## **Case Study: ASIC Implementation of Digital Multipliers**

Subha Sri. Thiruveedhi, G. Srikar Babu, Velaga Varun, K Viswanath Chowdary

Assistant Professor, Department of ECE, CVR College of Engineering, Hyderabad, Telangana,

Mail id: rupashubha@gmail.com, Mobile No: +91 9014481363

UG Student, Department of ECE, CVR College of Engineering, Hyderabad, Telangana,

Mail id: gillapally.srikar@gmail.com

UG Student, Department of ECE, CVR College of Engineering, Hyderabad, Telangana,

Mail id: varunvelaga@gmail.com

UG Student, Department of ECE, CVR College of Engineering, Hyderabad, Telangana,

Mail id: viswanath.katragadda@gmail.com

**Abstract**— Multiplication is an important fundamental function in arithmetic operations. In fact, multiplication based operations such as Multiply and Accumulate (MAC) and inner product are among some of the frequently used computation –intensive arithmetic functions currently implemented in many Digital signal processing (DSP) applications (such as convolution, Fast Fourier Transform (FFT), filtering and others. In this paper, we present the analysis, design and implementation of various Digital Multipliers such as serial multiplier, parallel multipliers and serial – parallel multipliers. In day to day life VLSI field being very prominent to acquire very low area, low power and high accuracy. To obtain these factors various digital multipliers are implemented in ASIC CADENCE by using 45 nano meter technology with subsequent TSMC libraries. By using CADENCE VIRTUOSO tool, can obtain schematics of design and its test bench, power analysis of the design and its simulation wave form.

**Keywords**— Multiplication, Digital Multiplier, Serial multiplier, Non –additive (Braun) Multiplier, Booth Multiplier, Baugh – Wooley Multiplier, Wallace Tree Multiplier, and Serial – Parallel Multiplier.

## INTRODUCTION

Multiplication can be considered as a series of repeated additions. The number to be added is called the multiplicand, the number of times it is added is called the multiplier, and the result obtained is called the product. The basic operations involved in multiplication include generating and accumulating or adding the partial products. The multiplier architecture [11] can be generally classified into the following categories: serial, parallel and serial – parallel.
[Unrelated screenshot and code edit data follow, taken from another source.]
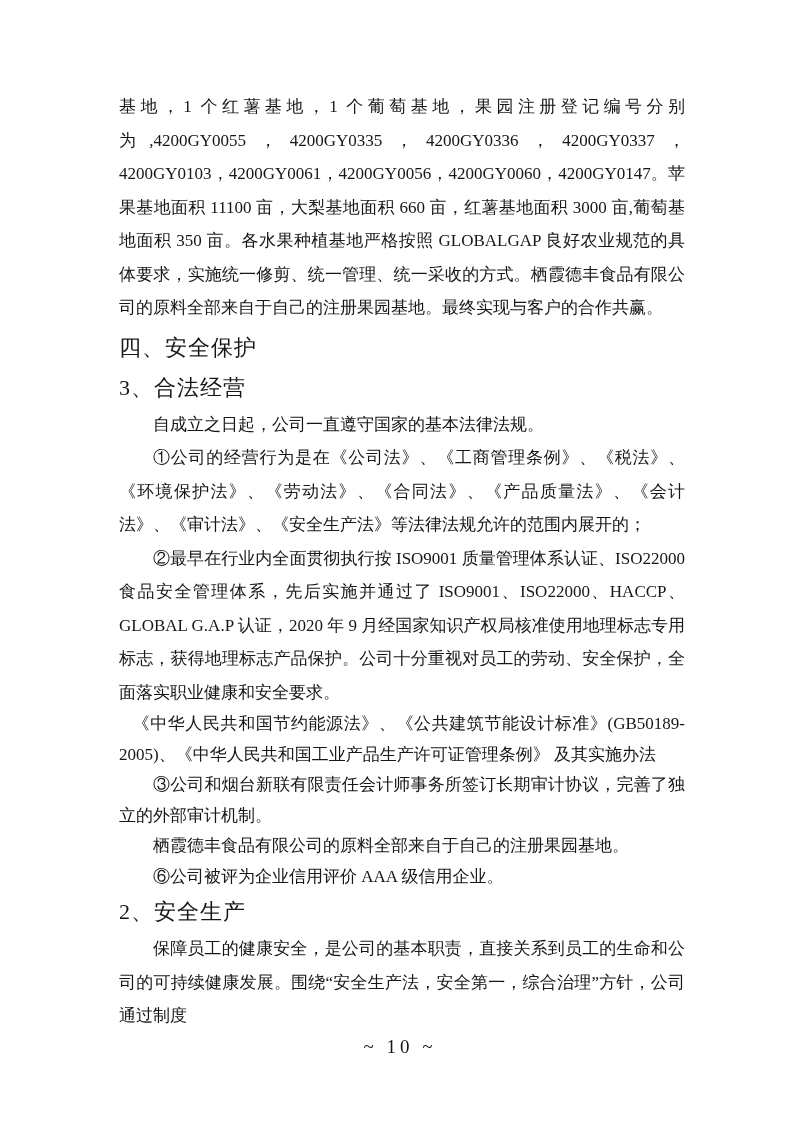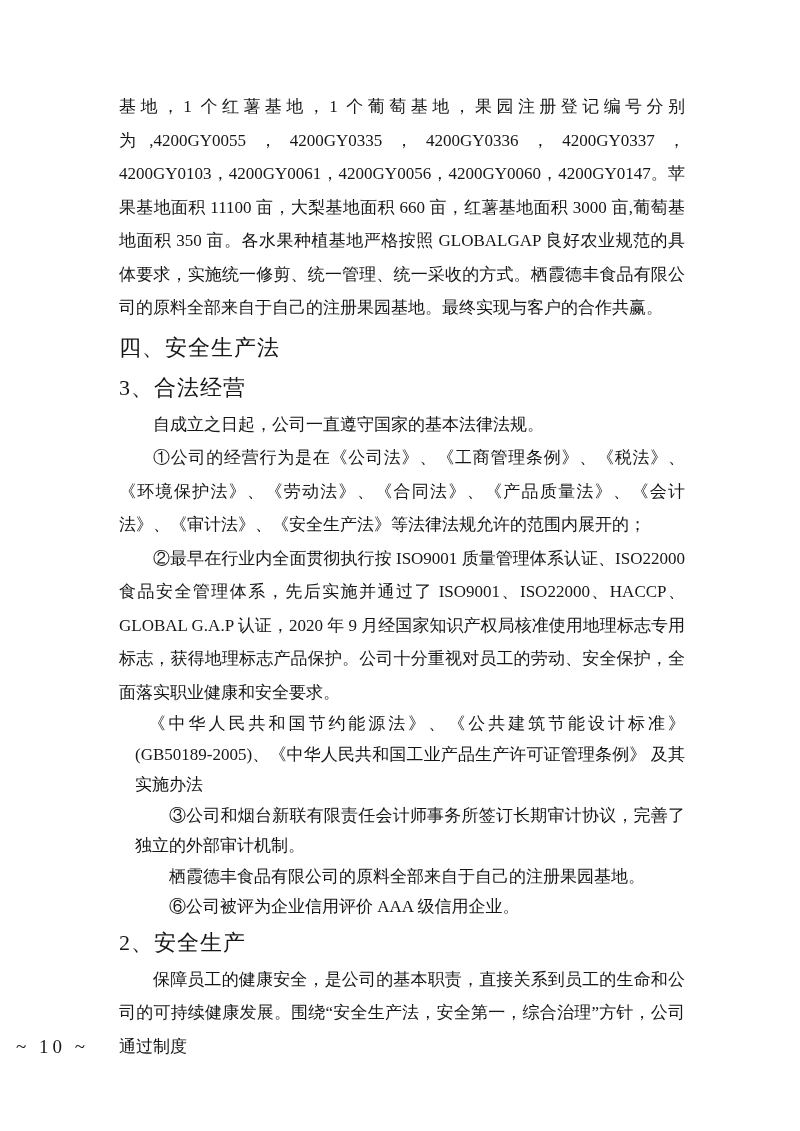--- a/index.html
+++ b/index.html
@@ -79,7 +79,7 @@
 
     <p class="para no-indent">基地，1 个红薯基地，1 个葡萄基地，果园注册登记编号分别为,4200GY0055，4200GY0335，4200GY0336，4200GY0337，4200GY0103，4200GY0061，4200GY0056，4200GY0060，4200GY0147。苹果基地面积 11100 亩，大梨基地面积 660 亩，红薯基地面积 3000 亩,葡萄基地面积 350 亩。各水果种植基地严格按照 GLOBALGAP 良好农业规范的具体要求，实施统一修剪、统一管理、统一采收的方式。栖霞德丰食品有限公司的原料全部来自于自己的注册果园基地。最终实现与客户的合作共赢。</p>
 
-    <h1 class="sec-heading">四、安全生产法</h1>
+    <h1 class="sec-heading">四、安全保护</h1>
 
     <h2 class="sub-heading">3、合法经营</h2>
 

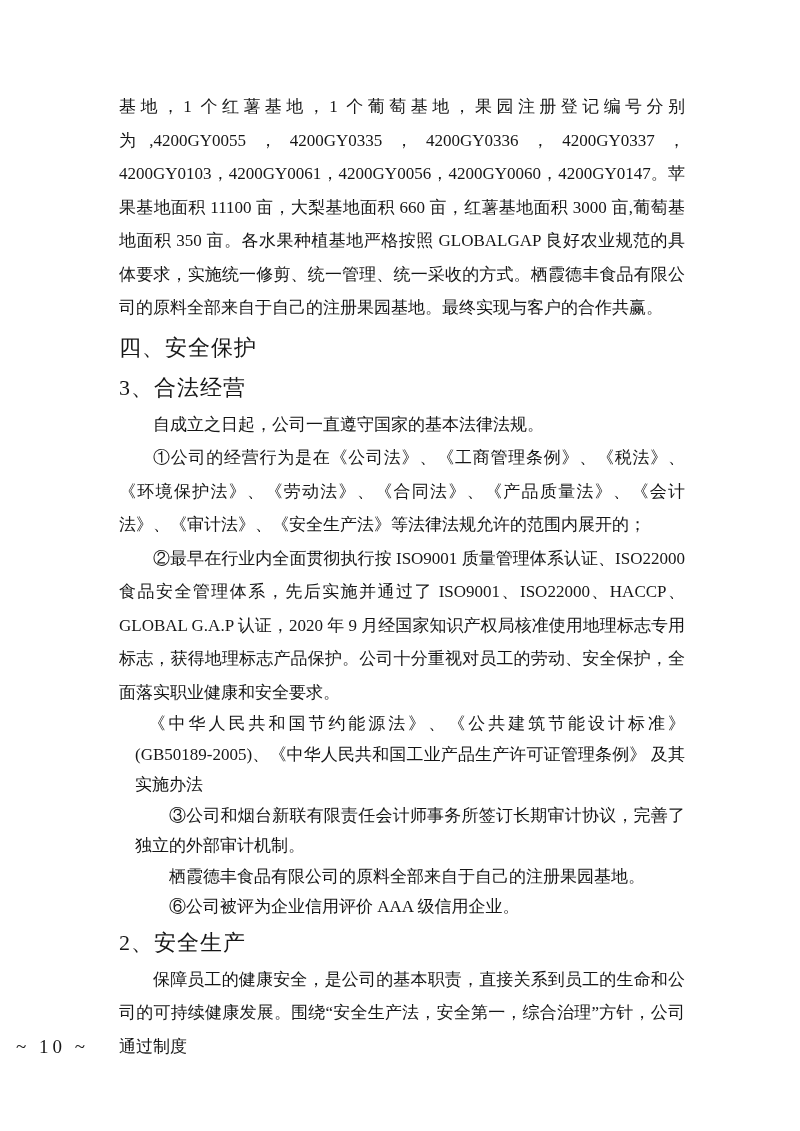--- a/index.html
+++ b/index.html
@@ -40,7 +40,6 @@
   }
   p.tight {
     line-height: 30.5px;
-    margin-left: 16px;
   }
   p.law {
     text-indent: 0.8em;

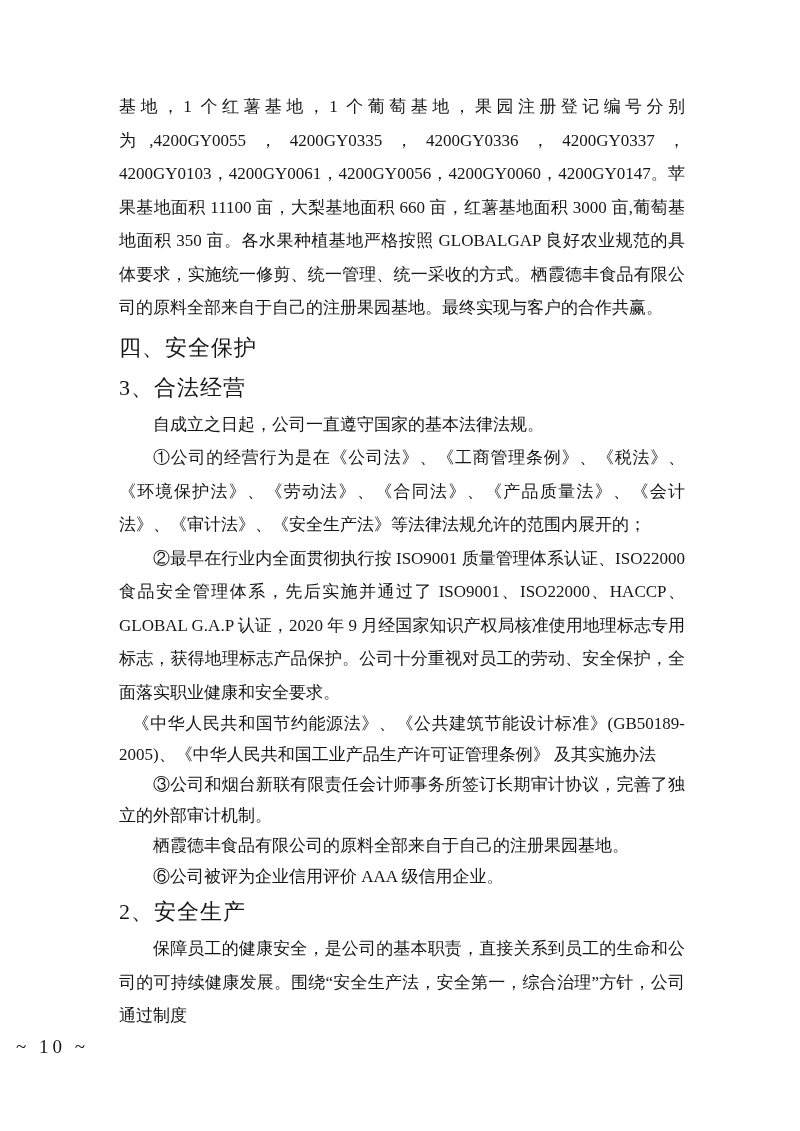--- a/index.html
+++ b/index.html
@@ -63,10 +63,10 @@
     left: 0;
     right: 0;
     top: 1035px;
+    text-align: center;
     font-size: 19px;
     line-height: 24px;
     letter-spacing: 4px;
-    margin-left: 16px;
   }
 </style>
 </head>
The paper contains following topics (1) Serial Multiplier (2) Parallel Multipliers (3) Serial – Parallel Multiplier. The following figure 1.1 shows the various digital multiplier and its types.

## (1) SERIAL MULTIPLIERS

It uses a successive addition algorithm. Simple in structure because both the operands are entered in a serial manner [12]. It requires less hardware and a minimum amount of chip area. The accuracy is poor due to operands being entered sequentially.
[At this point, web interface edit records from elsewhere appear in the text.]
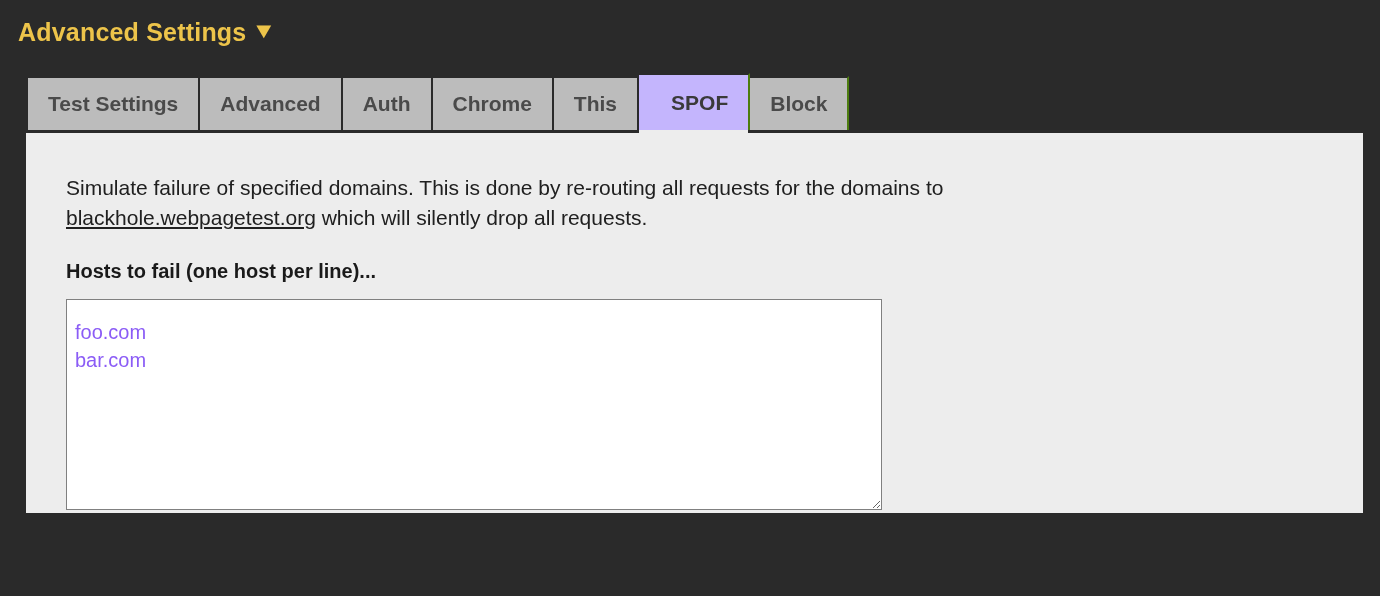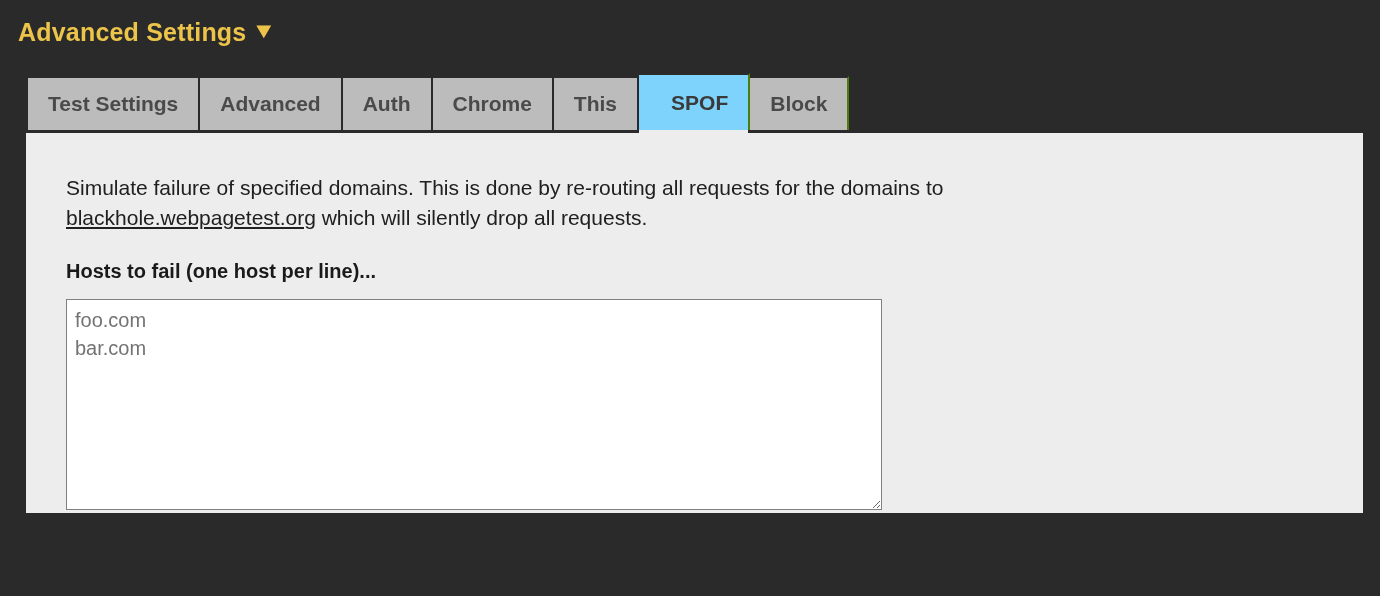--- a/index.html
+++ b/index.html
@@ -78,7 +78,7 @@
     margin-right: -2px;
   }
   .tab.active {
-    background: #7dd3fc;
+    background: #c4b5fd;
     color: #3a3a3a;
     height: 57px;
     z-index: 3;

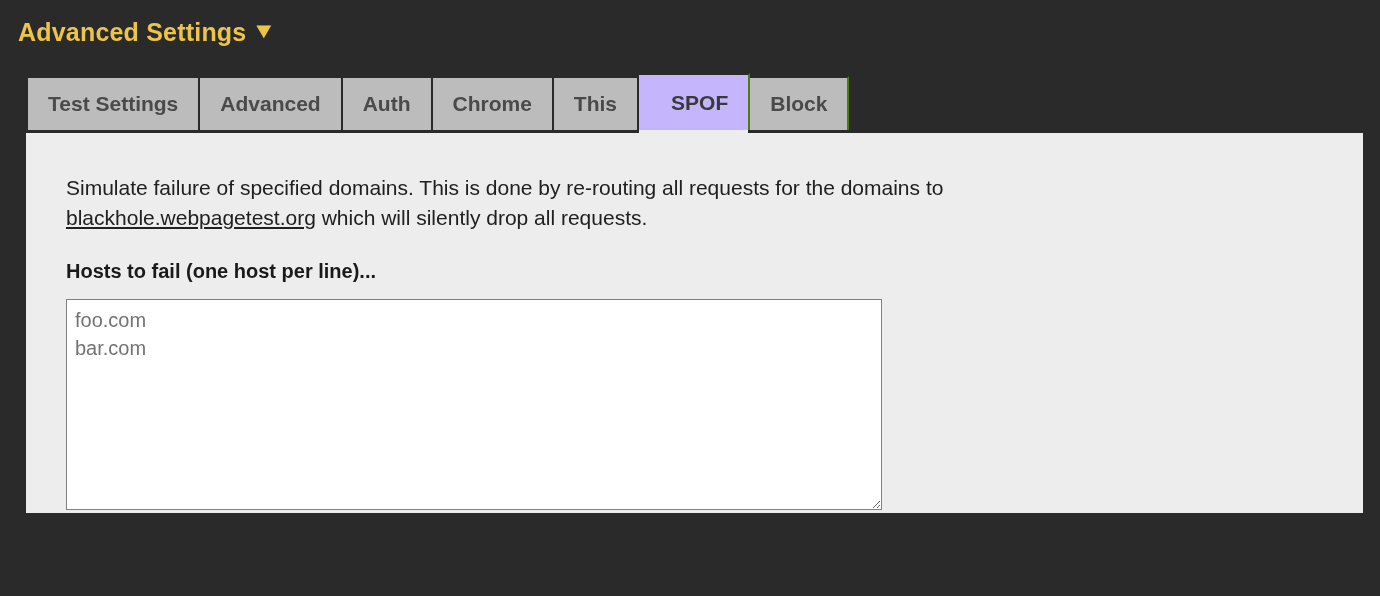--- a/index.html
+++ b/index.html
@@ -135,11 +135,11 @@
     background: #ffffff;
     border: 1px solid #808080;
     border-radius: 0;
-    padding: 6px 8px;
+    padding: 18px 8px;
     font-family: "Liberation Sans", sans-serif;
     font-size: 20px;
     line-height: 1.42;
-    color: #737373;
+    color: #8b5cf6;
     resize: both;
     outline: none;
     overflow: auto;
#### (2) PARALLEL MULTIPLIERS

Most advanced digital systems incorporate a parallel multiplication unit to carry out high speed mathematical operations. Today, high speed parallel multipliers with much larger areas and higher complexity are used extensively in RISC, DSP and graphics accelerators. Some examples of parallel multipliers are the array multipliers such as Braun multiplier, Baugh –Wooley multiplier and Tree

multipliers like Wallace Tree multiplier etc., these multipliers have regular layout, although tree multipliers are generally faster. The drawback is relatively larger chip area consumption. It presents high speed performance, but it is expensive in term of silicon area and power consumption due to both operands are input to the multiplier in a parallel manner and it is more complex as compared to serial multipliers.



Figure 1.1: Classification of Digital Multiplier

## (a) BRAUN MULTIPLIER

Braun Edward Louis first proposed the Braun multiplier in 1963 [1]. It is commonly known as the Carry Save Array Multiplier and Non – Additive Multiplier. It consists of an array of AND gates and adders arranged in an iterative structure that does not require logic registers. An n\*n Braun multiplier requires n (n-1) adders &  $n^2$  AND gates [2,3]. The efficient implementation of multiplier is shown in the figure 1.2.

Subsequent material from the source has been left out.